Kran was the first Canadian to be elected to the committee in more than a decade when she started her first term in 2017.

She was re-elected to a second term on the 18-member expert committee last month.

Kran’s second term on the Human Rights Committee, which is arguably the most senior of the 10 committees that monitor compliance of international human rights treaties, will commence next year and go until 2024.

The function of the committee is to review civil and political human rights records of countries around the world and make recommendations, according to Kran.

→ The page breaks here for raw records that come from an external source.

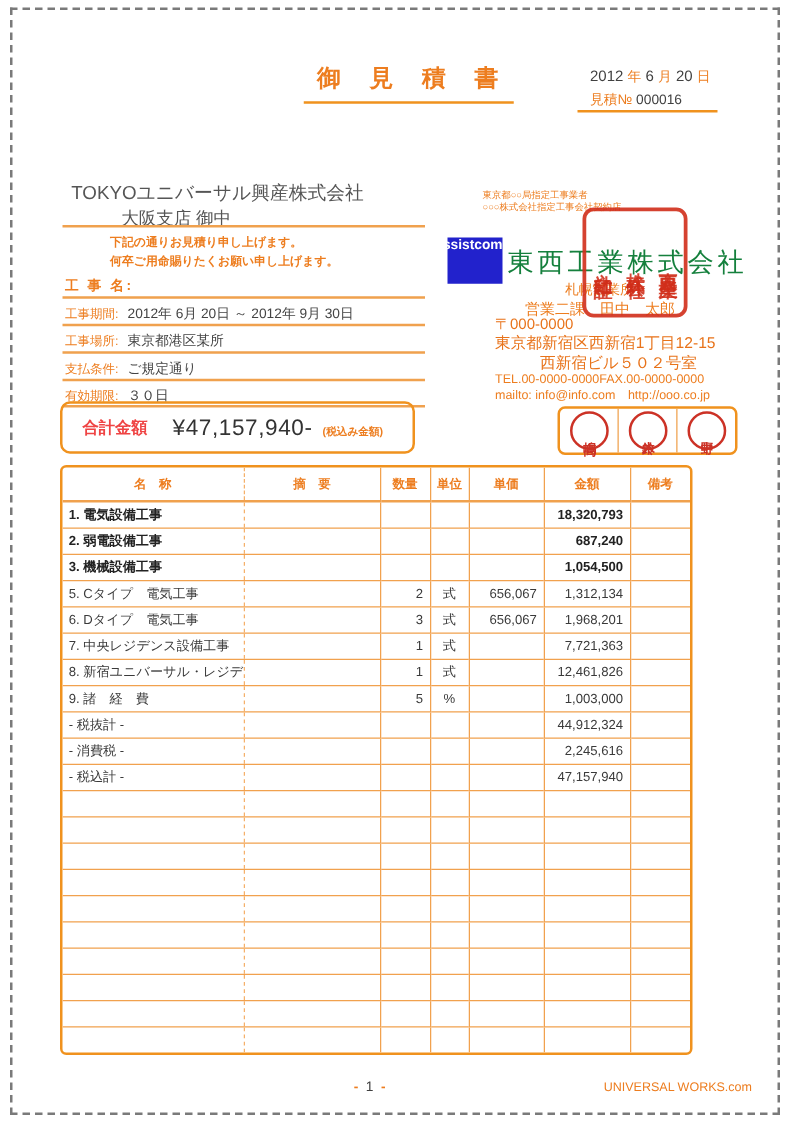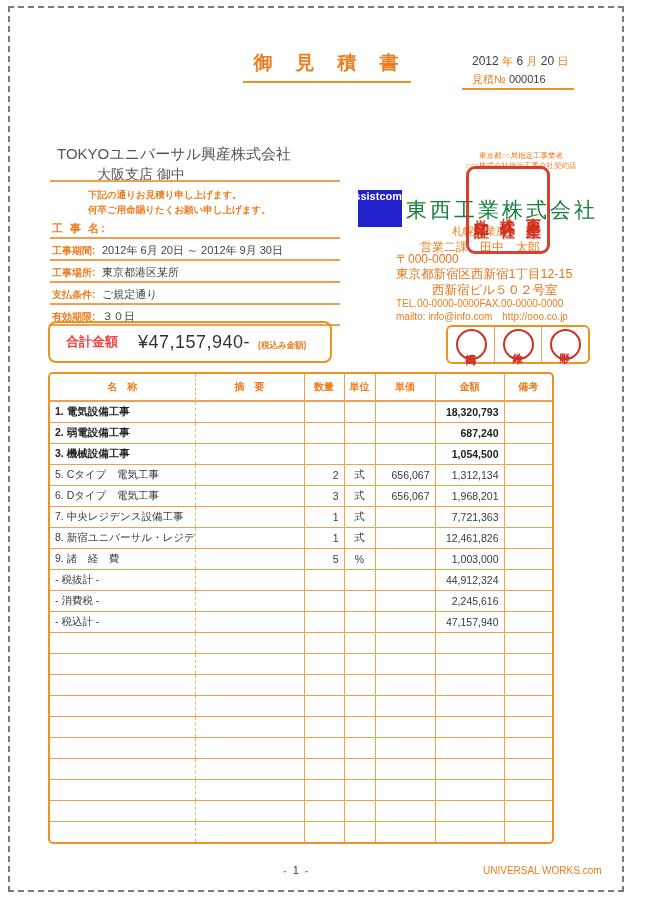--- a/index.html
+++ b/index.html
@@ -20,33 +20,33 @@
   
   .recipient-company{position:absolute;left:57px;top:145px;font-size:15px;color:#555;}
   .recipient-branch{position:absolute;left:97px;top:166px;font-size:14px;color:#555;}
   .hr1{position:absolute;left:50px;top:180px;width:290px;height:2px;background:#F0A14E;}
   .greeting{position:absolute;left:88px;top:188px;font-size:9.5px;line-height:1.55;
     color:#ED7D1F;font-weight:bold;}
   .pname-label{position:absolute;left:52px;top:221px;font-size:11px;font-weight:bold;
     color:#ED7D1F;letter-spacing:2px;}
   .pname-underline{position:absolute;left:50px;top:237px;width:290px;height:2px;background:#F0A14E;}
 
-  .field-label{position:absolute;left:52px;font-size:10px;font-weight:bold;color:#ED7D1F;}
+  .field-label{position:absolute;left:52px;font-size:10px;font-weight:normal;color:#ED7D1F;}
   .field-value{position:absolute;left:102px;font-size:11px;color:#444;}
   .field-underline{position:absolute;left:50px;width:290px;height:2px;background:#F0A14E;}
 
   
   .total-box{position:absolute;left:48px;top:321px;width:280px;height:38px;
     border:2px solid #F0921E;border-radius:8px;display:flex;align-items:center;}
   .total-label{margin-left:16px;font-size:13px;font-weight:bold;color:#ef4444;}
   .total-amount{margin-left:20px;font-size:18px;color:#333;letter-spacing:0.5px;}
   .total-note{margin-left:8px;margin-top:8px;font-size:8.5px;color:#ED7D1F;font-weight:bold;}
 
   
-  .cert-lines{position:absolute;left:416px;top:151px;width:210px;text-align:center;
+  .cert-lines{position:absolute;left:386px;top:151px;width:210px;
     font-size:7.5px;line-height:1.3;color:#ED7D1F;}
   .logo{position:absolute;left:358px;top:190px;width:44px;height:37px;background:#2222CC;
     color:#fff;font-weight:bold;font-size:11px;line-height:1.2;text-align:center;
     display:flex;flex-direction:row;justify-content:center;}
   .vendor-company{position:absolute;left:406px;top:196px;font-size:21px;color:#15803d;
     letter-spacing:3px;white-space:nowrap;}
   .vendor-office{position:absolute;left:452px;top:224px;font-size:11px;color:#ED7D1F;}
   .vendor-contact{position:absolute;left:420px;top:239px;font-size:12px;color:#ED7D1F;}
   .square-seal{position:absolute;left:466px;top:166px;width:78px;height:82px;
     border:3px solid rgba(208,45,25,0.9);border-radius:9px;display:flex;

“We look at how they’re doing, what progress they’ve made, what the challenges are, what the gaps are, what the problems are in human rights in those countries – and we specifically look at civil and political rights, from torture to political participation, to rights to fair elections and non-discrimination,” said Kran.

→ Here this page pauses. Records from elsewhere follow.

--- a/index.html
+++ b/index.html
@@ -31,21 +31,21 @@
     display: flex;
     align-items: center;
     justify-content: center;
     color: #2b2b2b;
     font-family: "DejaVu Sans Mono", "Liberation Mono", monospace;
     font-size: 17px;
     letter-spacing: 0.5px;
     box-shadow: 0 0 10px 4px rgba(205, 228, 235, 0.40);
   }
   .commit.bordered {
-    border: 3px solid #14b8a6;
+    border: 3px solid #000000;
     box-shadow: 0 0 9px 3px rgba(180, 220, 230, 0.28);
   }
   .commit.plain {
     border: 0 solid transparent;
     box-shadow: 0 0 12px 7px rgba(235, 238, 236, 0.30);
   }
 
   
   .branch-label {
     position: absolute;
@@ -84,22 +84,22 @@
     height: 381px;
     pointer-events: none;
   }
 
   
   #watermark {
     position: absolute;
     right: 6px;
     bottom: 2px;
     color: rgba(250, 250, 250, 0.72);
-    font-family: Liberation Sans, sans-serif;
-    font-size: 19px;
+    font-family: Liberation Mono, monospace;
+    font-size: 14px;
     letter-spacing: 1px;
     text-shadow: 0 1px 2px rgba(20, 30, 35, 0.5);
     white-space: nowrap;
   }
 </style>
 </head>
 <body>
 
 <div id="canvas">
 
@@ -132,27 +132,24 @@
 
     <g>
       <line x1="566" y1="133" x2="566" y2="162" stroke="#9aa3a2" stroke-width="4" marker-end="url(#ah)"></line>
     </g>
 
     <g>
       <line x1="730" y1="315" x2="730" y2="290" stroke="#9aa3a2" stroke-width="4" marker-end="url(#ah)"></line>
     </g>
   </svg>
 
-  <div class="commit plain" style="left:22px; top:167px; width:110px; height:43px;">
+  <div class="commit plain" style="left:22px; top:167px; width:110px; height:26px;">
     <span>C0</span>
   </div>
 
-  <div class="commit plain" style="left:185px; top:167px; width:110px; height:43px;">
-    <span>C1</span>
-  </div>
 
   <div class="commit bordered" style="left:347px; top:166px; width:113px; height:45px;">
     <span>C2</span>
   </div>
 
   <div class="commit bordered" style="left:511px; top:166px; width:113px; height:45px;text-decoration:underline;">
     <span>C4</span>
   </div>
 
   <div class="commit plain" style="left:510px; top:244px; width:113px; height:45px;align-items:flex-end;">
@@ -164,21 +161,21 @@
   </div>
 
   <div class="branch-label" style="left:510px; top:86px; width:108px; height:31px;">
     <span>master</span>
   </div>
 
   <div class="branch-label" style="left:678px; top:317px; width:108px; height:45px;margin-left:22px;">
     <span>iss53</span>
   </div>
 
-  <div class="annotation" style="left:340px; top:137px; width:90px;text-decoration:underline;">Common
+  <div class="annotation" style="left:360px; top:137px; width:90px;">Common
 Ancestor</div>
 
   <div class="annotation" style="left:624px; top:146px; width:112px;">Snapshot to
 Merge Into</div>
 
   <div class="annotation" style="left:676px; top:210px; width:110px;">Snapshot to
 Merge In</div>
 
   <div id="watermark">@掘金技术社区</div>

Overall, the committee monitors the implementation of the International Covenant on Civil and Political Rights. And while the voluntary committee is no court, its members can also examine individual complaints with regards to alleged violations of human rights and give their input, added Kran.

Prior to the ongoing COVID-19 pandemic, the committee would meet in Geneva for three sessions per year.

Kran’s first term on the committee saw the group weigh in on topics as diverse as the forced exile of political opponents in Uzbekistan, a crackdown on dissident bloggers in Vietnam, and sexual assault laws in Norway.

Kran will have to wait for the forthcoming term to see what issues member nations bring forward, but she said that following global protests on everything from racial equity to the climate crisis, she expects that complaints of human rights violations brought forward may be related to these kinds of seismic global shifts.

 “I think the stakes are clearer and what needs to be done is much more pressing for governments,” she said. “Governments are being pressured to act.”

She also said the ongoing pandemic, which brings with it a host of social, economic and political challenges, could also fuel further human rights violations.

“It’s clearer to governments now what … their citizens are demanding – and they’re demanding their human rights,” she said. “People have lost their fear of oppressive governments and there’s no turning back.”

Kran, a lawyer and former civil servant with a background in human rights law, has also worked with the UN Office of the High Commissioner for Human Rights in Geneva, the UN Development Program in both Bratislava and Bangkok, the UN Office on Drugs and Crime in Vienna, the Canadian Department of Justice in Ottawa, and with the Attorney General of Manitoba in Winnipeg.

Kran’s second term will see her joined by other newly elected committee members representing countries such as Spain, Ethiopia, South Korea, Mexico, Egypt, and Togo.